◆ **Work required**:
Below are some entries. Count how many of their lines include "with", then give that number only.

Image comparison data
BEGIN

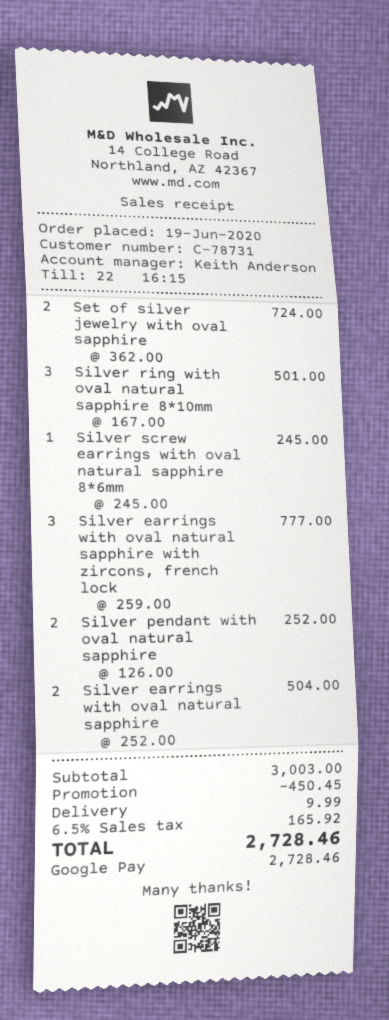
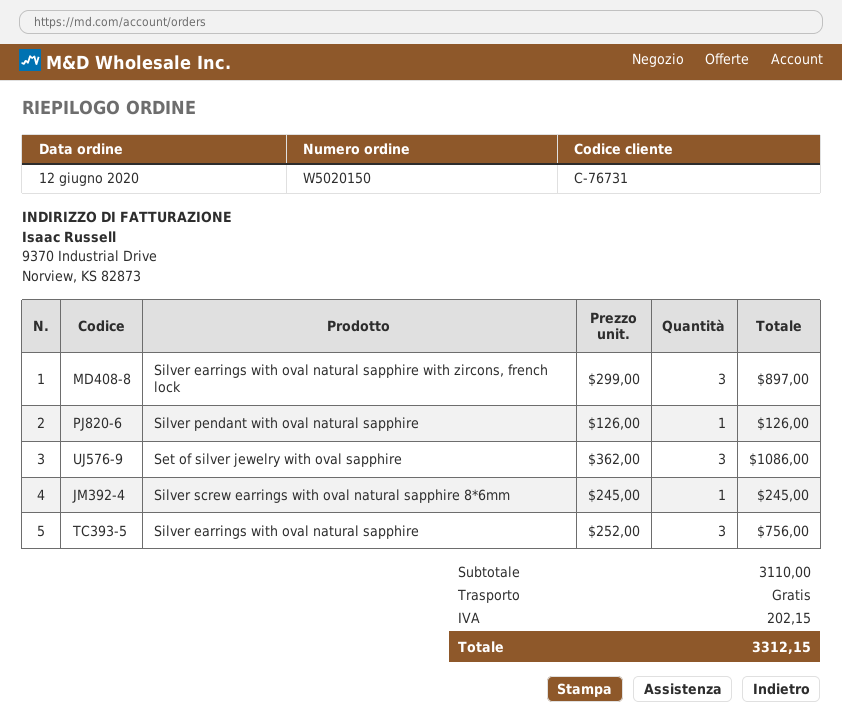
order date: 2020-06-19 -> 2020-06-12
customer number: C-78731 -> C-76731
Set of silver jewelry with oval sapphire: 2 x 362.00 = 724.00 -> 3 x 362.00 = 1086.00
Silver ring with oval natural sapphire 8*10mm: 3 x 167.00 = 501.00 -> none
Silver earrings with oval natural sapphire with zircons, french lock: 3 x 259.00 = 777.00 -> 3 x 299.00 = 897.00
Silver pendant with oval natural sapphire: 2 x 126.00 = 252.00 -> 1 x 126.00 = 126.00
Silver earrings with oval natural sapphire: 2 x 252.00 = 504.00 -> 3 x 252.00 = 756.00
subtotal: 3003.00 -> 3110.00
discount: 450.45 -> none
shipping: 9.99 -> 0.00
tax: 165.92 -> 202.15
total: 2728.46 -> 3312.15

END

◆ **Result of this task**:
5